What the task requires
When you restate the data, keep every word as it is and drop the images.

Listed records START

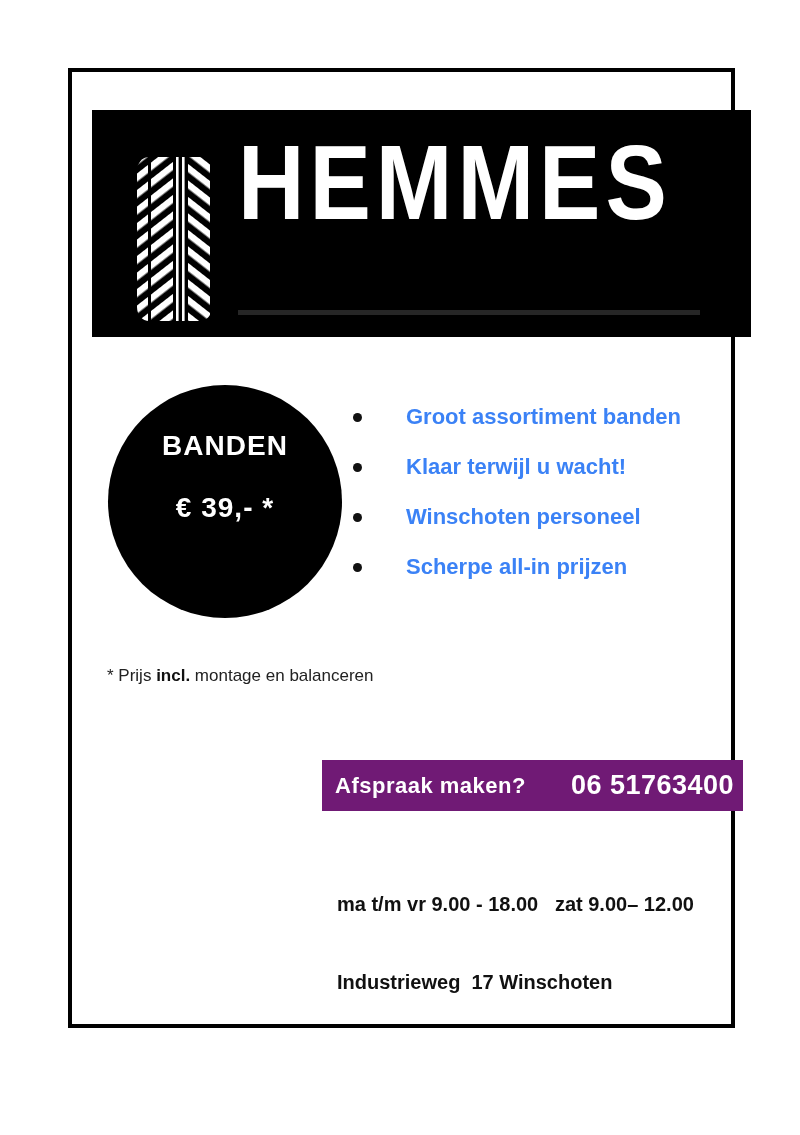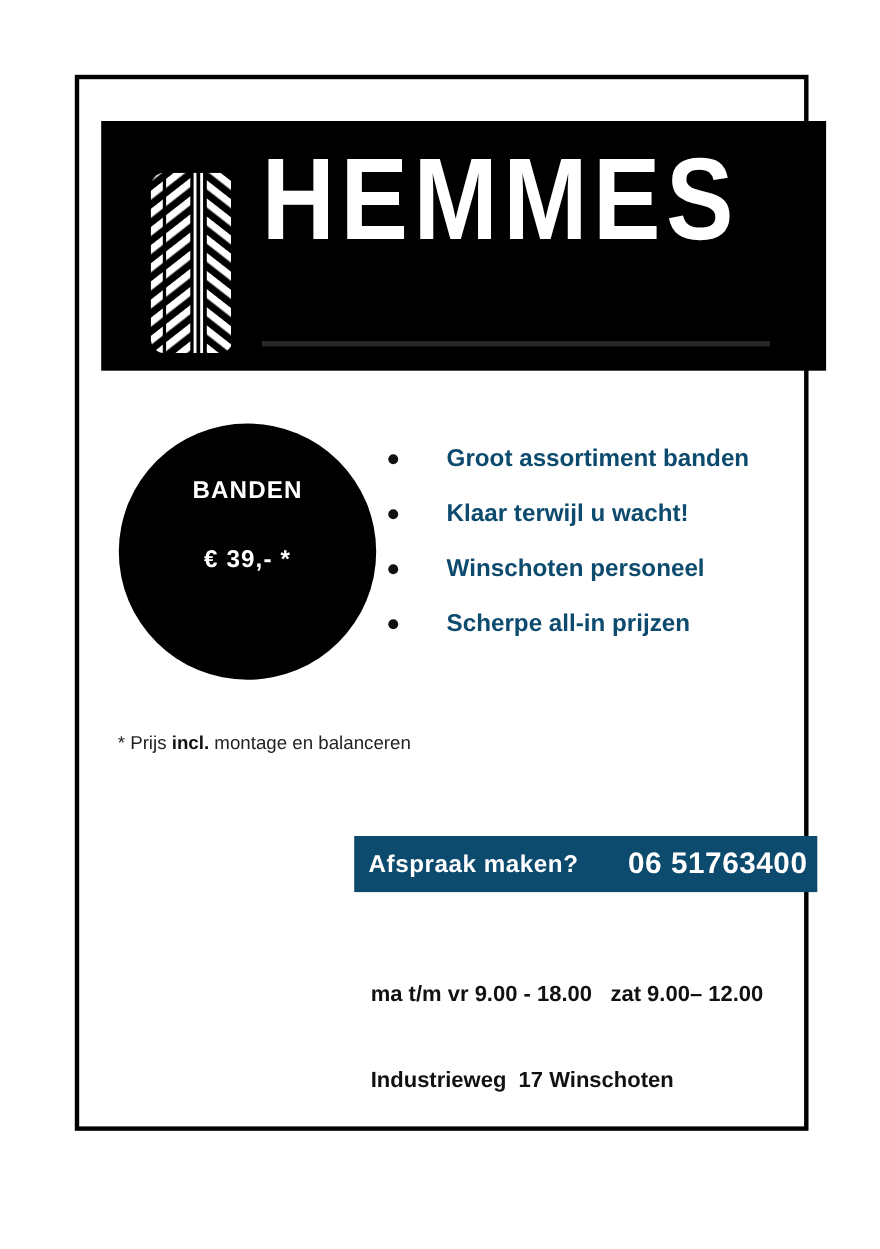--- a/index.html
+++ b/index.html
@@ -48,47 +48,47 @@
 
   
   .price-badge {
     position: absolute; left: 16px; top: 313px;
     width: 234px; height: 233px;
     background: #000; border-radius: 50%;
     color: #fff; text-align: center;
     padding-top: 30px;
   }
   .price-badge .line {
-    line-height: 62px; font-size: 22px; font-weight: bold; letter-spacing: 1px;
+    line-height: 62px; font-size: 28px; font-weight: bold; letter-spacing: 1px;
     white-space: pre-wrap;
   }
 
   
   .benefits { position: absolute; left: 261px; top: 320px; list-style: none; }
   .benefit-item { display: flex; align-items: center; height: 50px; }
   .bullet-dot {
     width: 9px; height: 9px; border-radius: 50%;
     background: #111; flex: 0 0 auto; margin-right: 44px;
   }
   .benefit-label {
-    font-size: 22px; font-weight: bold; color: #0c4a6e; white-space: pre-wrap;
+    font-size: 22px; font-weight: bold; color: #3b82f6; white-space: pre-wrap;
   }
 
   
   .footnote {
     position: absolute; left: 15px; top: 594px;
     font-size: 17px; color: #222; white-space: pre-wrap;
   }
   .footnote b { color: #111; text-align: center; }
 
   
   .appointment-bar {
     position: absolute; left: 230px; top: 688px;
     width: 421px; height: 51px;
-    background: #0c4a6e; color: #fff;
+    background: #701a75; color: #fff;
     display: flex; align-items: center;
     padding-left: 13px;
   }
   .appointment-label { font-size: 22px; font-weight: bold; letter-spacing: 0.5px; }
   .phone-number { font-size: 27px; font-weight: bold; margin-left: 45px; letter-spacing: 0.5px; }
 
   
   .info-block {
     position: absolute; left: 245px; top: 767px;
     font-size: 20px; font-weight: bold; color: #111;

Listed records END

Exercise output
--- a/index.html
+++ b/index.html
@@ -48,47 +48,47 @@
 
   
   .price-badge {
     position: absolute; left: 16px; top: 313px;
     width: 234px; height: 233px;
     background: #000; border-radius: 50%;
     color: #fff; text-align: center;
     padding-top: 30px;
   }
   .price-badge .line {
-    line-height: 62px; font-size: 22px; font-weight: bold; letter-spacing: 1px;
+    line-height: 62px; font-size: 28px; font-weight: bold; letter-spacing: 1px;
     white-space: pre-wrap;
   }
 
   
   .benefits { position: absolute; left: 261px; top: 320px; list-style: none; }
   .benefit-item { display: flex; align-items: center; height: 50px; }
   .bullet-dot {
     width: 9px; height: 9px; border-radius: 50%;
     background: #111; flex: 0 0 auto; margin-right: 44px;
   }
   .benefit-label {
-    font-size: 22px; font-weight: bold; color: #0c4a6e; white-space: pre-wrap;
+    font-size: 22px; font-weight: bold; color: #3b82f6; white-space: pre-wrap;
   }
 
   
   .footnote {
     position: absolute; left: 15px; top: 594px;
     font-size: 17px; color: #222; white-space: pre-wrap;
   }
   .footnote b { color: #111; text-align: center; }
 
   
   .appointment-bar {
     position: absolute; left: 230px; top: 688px;
     width: 421px; height: 51px;
-    background: #0c4a6e; color: #fff;
+    background: #701a75; color: #fff;
     display: flex; align-items: center;
     padding-left: 13px;
   }
   .appointment-label { font-size: 22px; font-weight: bold; letter-spacing: 0.5px; }
   .phone-number { font-size: 27px; font-weight: bold; margin-left: 45px; letter-spacing: 0.5px; }
 
   
   .info-block {
     position: absolute; left: 245px; top: 767px;
     font-size: 20px; font-weight: bold; color: #111;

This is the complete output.